======== Supplied data

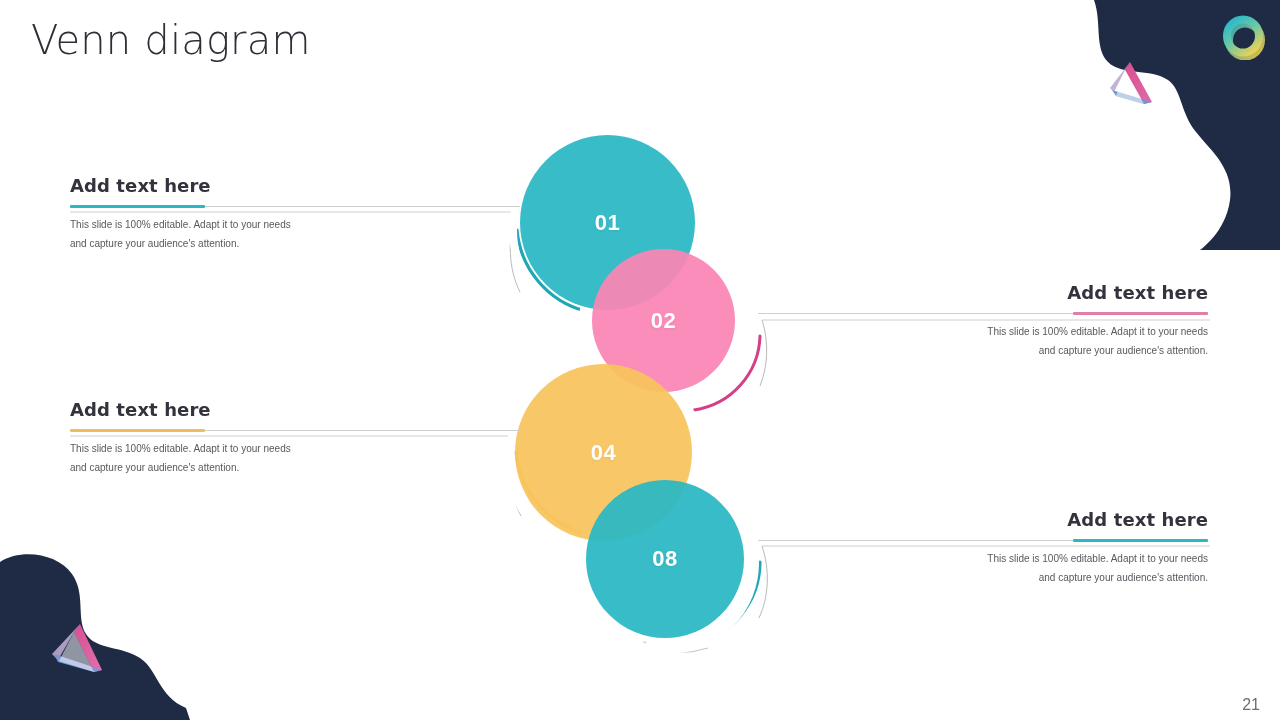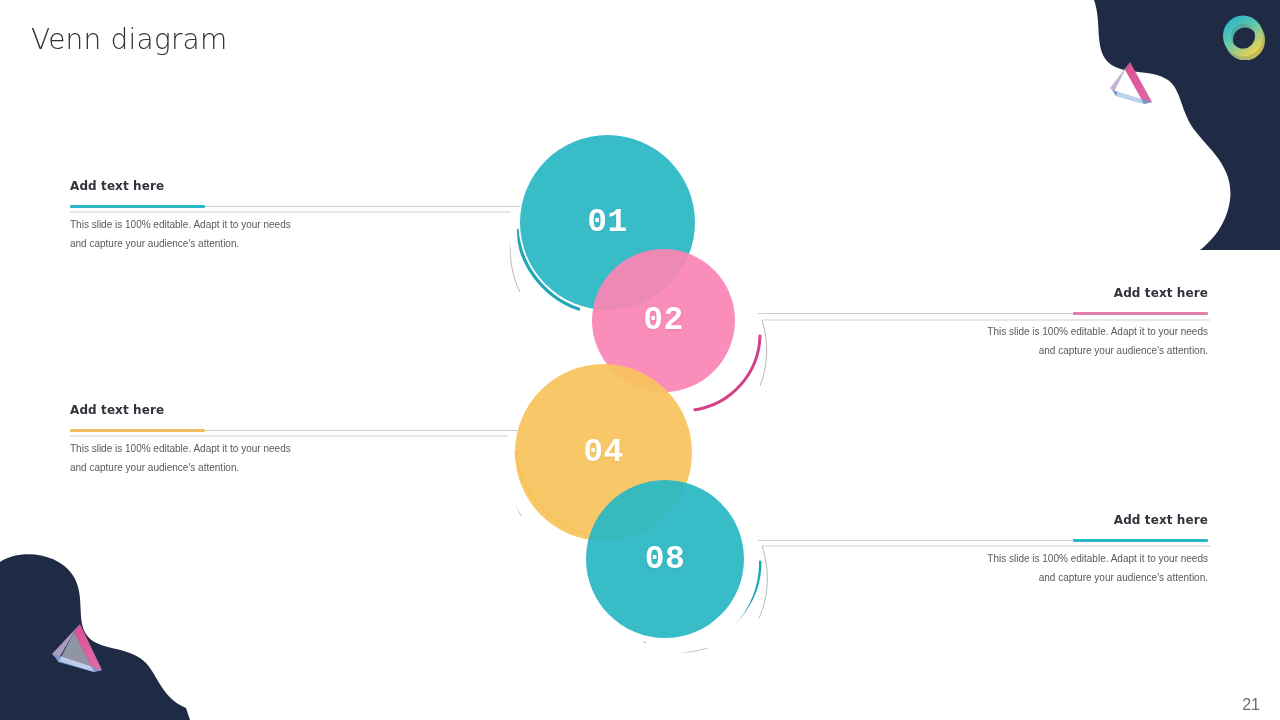--- a/index.html
+++ b/index.html
@@ -20,7 +20,7 @@
   
   #page-title{
     position:absolute;left:31px;top:20px;
-    font-size:28px;font-weight:300;color:#2e2e38;
+    font-size:40px;font-weight:300;color:#2e2e38;
     letter-spacing:.2px;line-height:40px;
     font-family:"DejaVu Sans","Liberation Sans",sans-serif;
   }

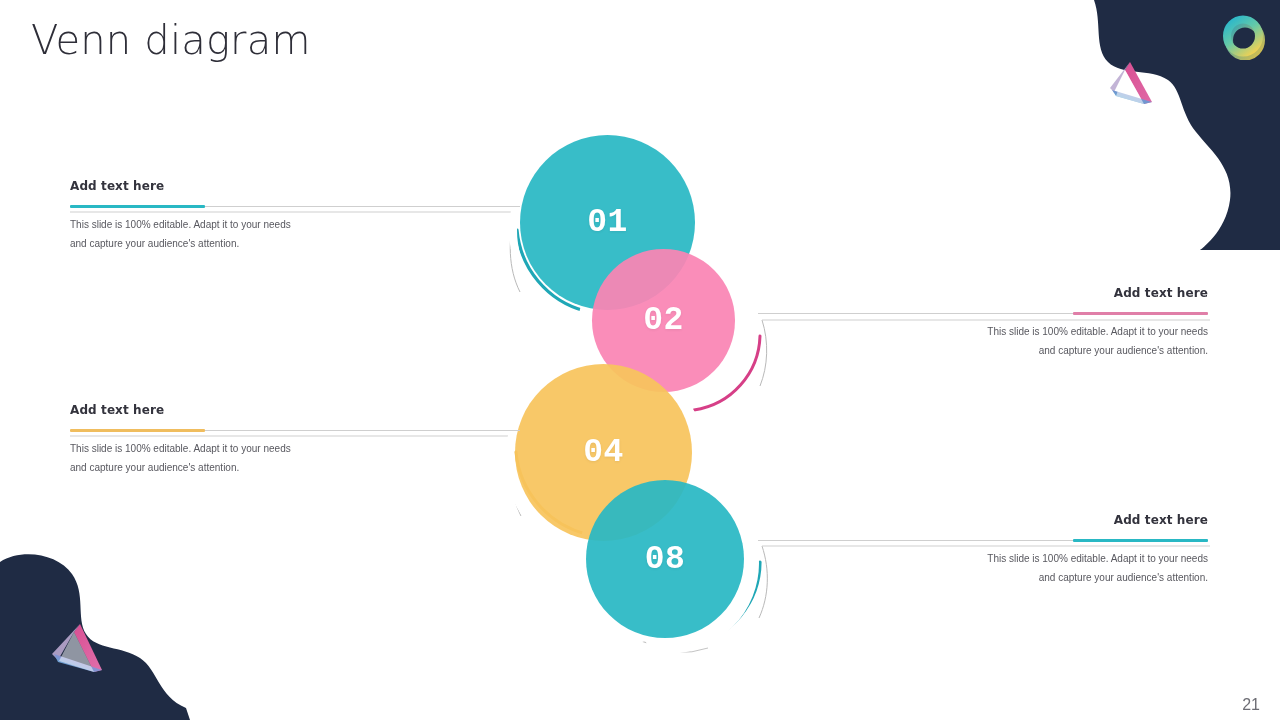--- a/index.html
+++ b/index.html
@@ -45,7 +45,7 @@
   .txt-left{text-align:left;}
   .txt-right{text-align:right;}
   .txt-head{
-    font-size:12px;font-weight:bold;color:#33333d;
+    font-size:18px;font-weight:bold;color:#33333d;
     letter-spacing:.1px;line-height:20px;
     font-family:"DejaVu Sans","Liberation Sans",sans-serif;
   }

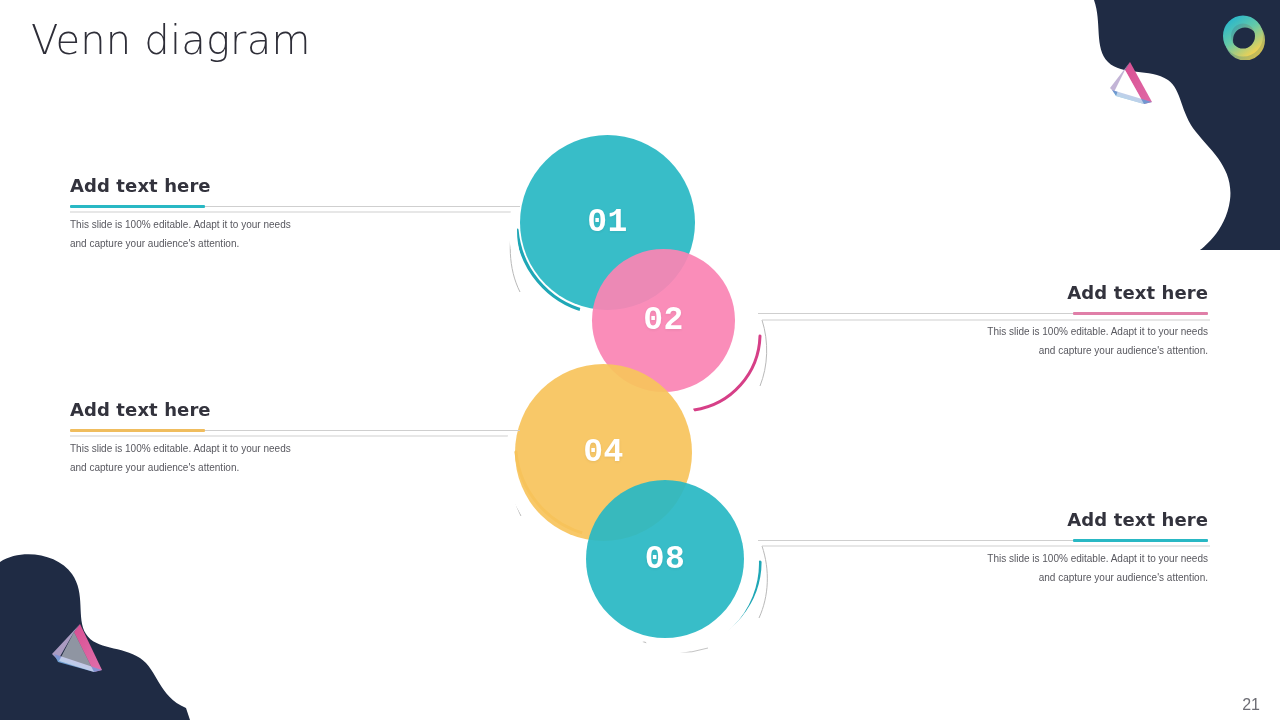--- a/index.html
+++ b/index.html
@@ -30,10 +30,9 @@
   .circle{
     position:absolute;border-radius:50%;
     display:flex;align-items:center;justify-content:center;
-    color:#ffffff;font-weight:bold;font-size:33px;
+    color:#ffffff;font-weight:bold;font-size:22px;
     letter-spacing:.5px;
     text-shadow:0 1px 3px rgba(0,0,0,.07);
-    font-family:Liberation Mono, monospace;
   }
   .c1{left:40px;top:25px;width:175px;height:175px;background:rgba(41,184,196,.93);}
   .c2{left:112px;top:139px;width:143px;height:143px;background:rgba(250,132,180,.93);text-align:right;}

================

** Your task **
All that is wanted is the run of lines from the start of the material through the line that holds "letter-spacing:.1px;line-height:20px;", retyped exactly, with no pictures.

** Answer to the exercise **
--- a/index.html
+++ b/index.html
@@ -20,7 +20,7 @@
   
   #page-title{
     position:absolute;left:31px;top:20px;
-    font-size:28px;font-weight:300;color:#2e2e38;
+    font-size:40px;font-weight:300;color:#2e2e38;
     letter-spacing:.2px;line-height:40px;
     font-family:"DejaVu Sans","Liberation Sans",sans-serif;
   }

--- a/index.html
+++ b/index.html
@@ -45,7 +45,7 @@
   .txt-left{text-align:left;}
   .txt-right{text-align:right;}
   .txt-head{
-    font-size:12px;font-weight:bold;color:#33333d;
+    font-size:18px;font-weight:bold;color:#33333d;
     letter-spacing:.1px;line-height:20px;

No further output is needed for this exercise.